Tableland Notes - 2023
This post contains links to several articles I wrote in 2023 for Tableland Weeknotes, a weekly newsletter by the Tableland team focusing on the intersection of databases and blockchains. These six articles focus on the replication of Postgres databases, with an emphasis on ensuring that the replicated data is cryptographically verifiable.
The first post describes how to extract Write Ahead Logs from a Postgres instance, sign them with an Ethereum wallet, and send them to a remote server for replication onto another Postgres instance. The remote server verifies the signature to ensure that the database change is authorized and materializes the WAL message into a row within a table.
The second post accomplishes the same goals as the first but uses a different approach. Instead of using Postgres' logical replication protocol, we use DuckDB with the postgres_scanner extension. In this approach, we perform a table scan instead of streaming Write Ahead Logs and produce a materialized parquet file as the output. This file is the point-in-time copy of the original database. While DuckDB does all the heavy lifting, this approach has its limits. Scanning the table too often is resource-intensive, especially if the table is large.
In the third post, we modify the approach described in the first. We materialize the WAL locally instead of sending the signed updates to a remote server. We use a DuckDB instance to replicate the source Postgres database locally. At regular intervals, we export the state of the local DuckDB as parquet files, sign it, and send it to the remote storage of persistence.
The fourth post describes the same thing as the third, but I implemented the prototype in Rust this time. I found that the libraries implementing Postgres's replication protocol are less mature than in Go. Rust libraries are more low-level and lack documentation. At the time of the writing, the rust-postgres
project has a few open Pull Requests to enable working with logical replication, but these PRs have been open for a long time. However, Materialize's fork is stable and offers these features.

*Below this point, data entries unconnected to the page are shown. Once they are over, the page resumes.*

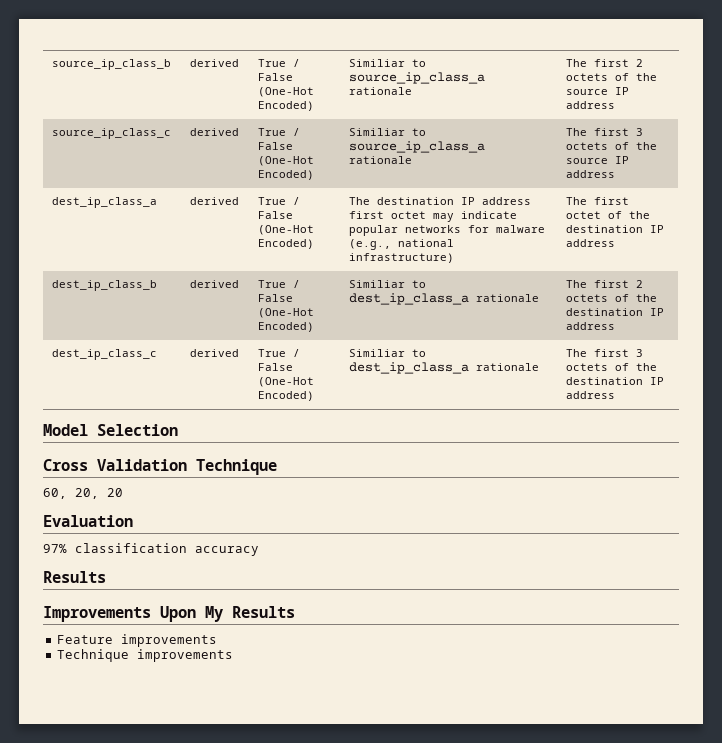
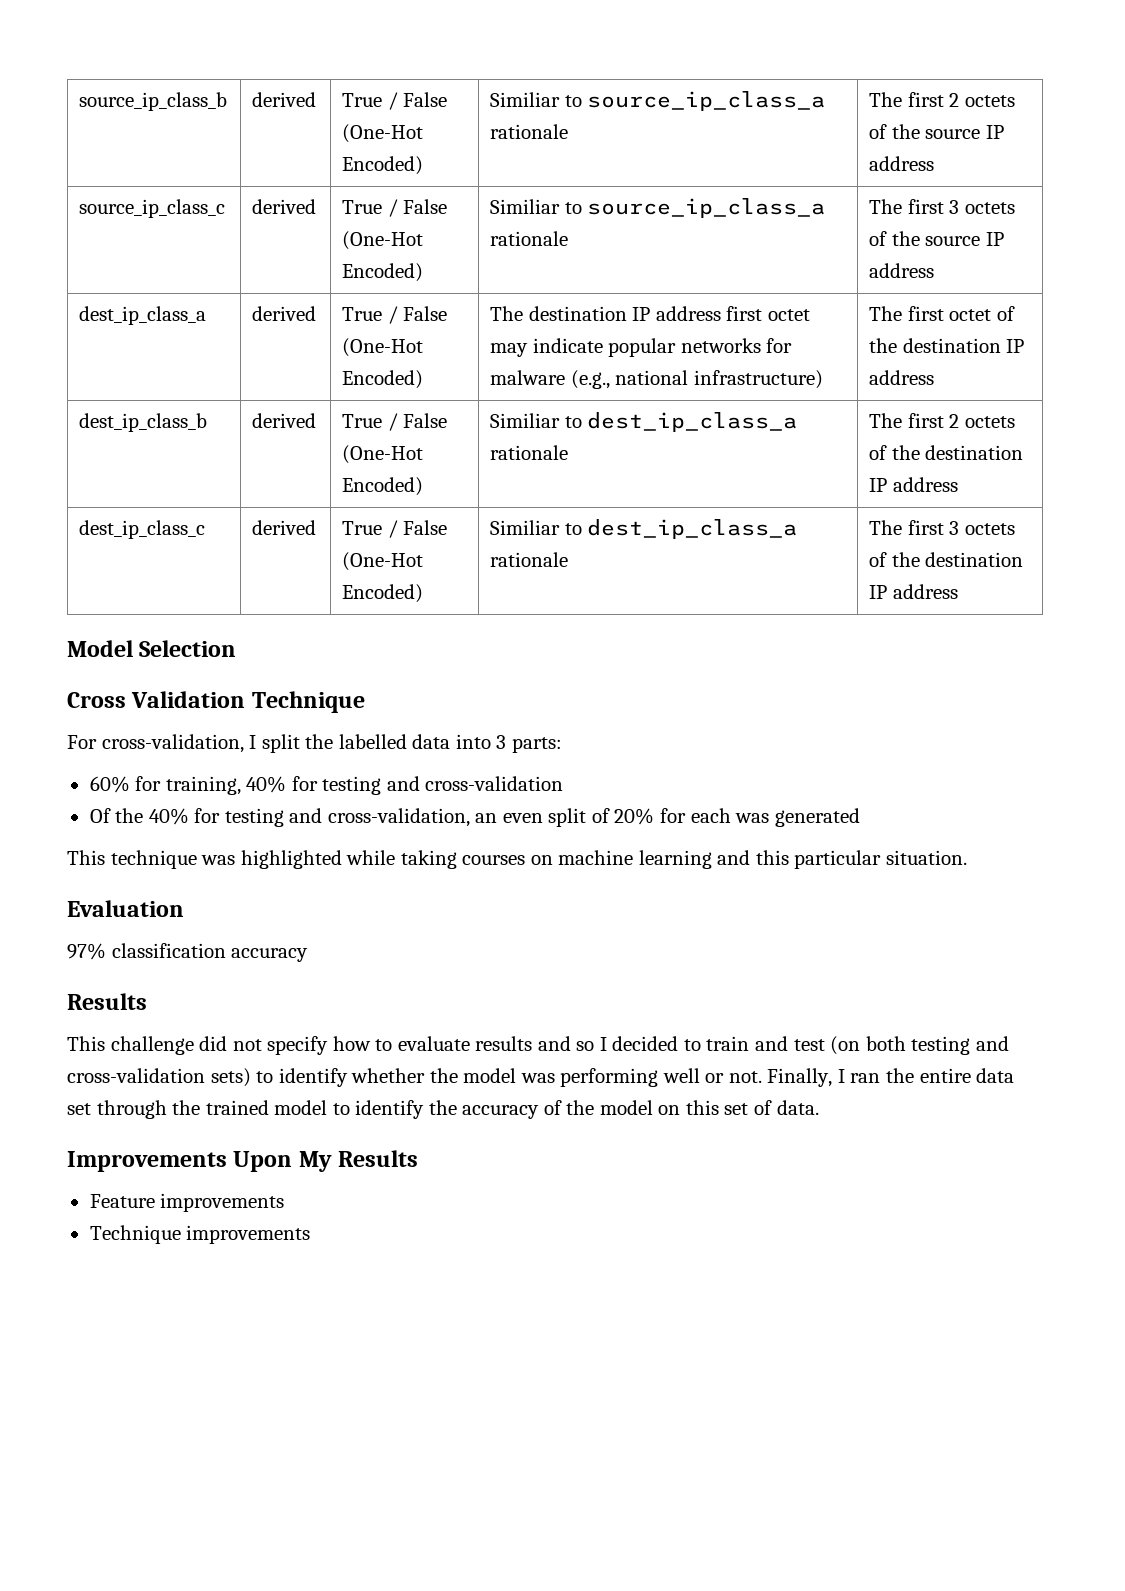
- 60, 20, 20
+ For cross-validation, I split the labelled data into 3 parts:
+ 60% for training, 40% for testing and cross-validation
+ Of the 40% for testing and cross-validation, an even split of 20% for each was generated
+ This technique was highlighted while taking courses on machine learning and this particular situation.
+ This challenge did not specify how to evaluate results and so I decided to train and test (on both testing and cross-validation sets) to identify whether the model was performing well or not. Finally, I ran the entire data set through the trained model to identify the accuracy of the model on this set of data.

The fifth and sixth posts are about ECMH and its applications. ECMH stands for Elliptic Curve MultiSet hashes. It is a cryptographic hashing scheme with set semantics. The output of the usual hash function is a digest that looks like a string of random characters. The same applies to ECMH hashes, but they have an additional structure. ECMH hash digests represent a set. You can perform set operations on these, such as inserting or deleting elements. I describe implementing an ECMH-based hashing scheme in Go using the go-ristretto library in the last two posts.
The sixth and the last post describes an application for ECMH. I used set-based hashes to fingerprint a directory in the file system. The fingerprint provides data integrity. By keeping track of the 32-byte fingerprint, we can tell if any of its files are tampered with.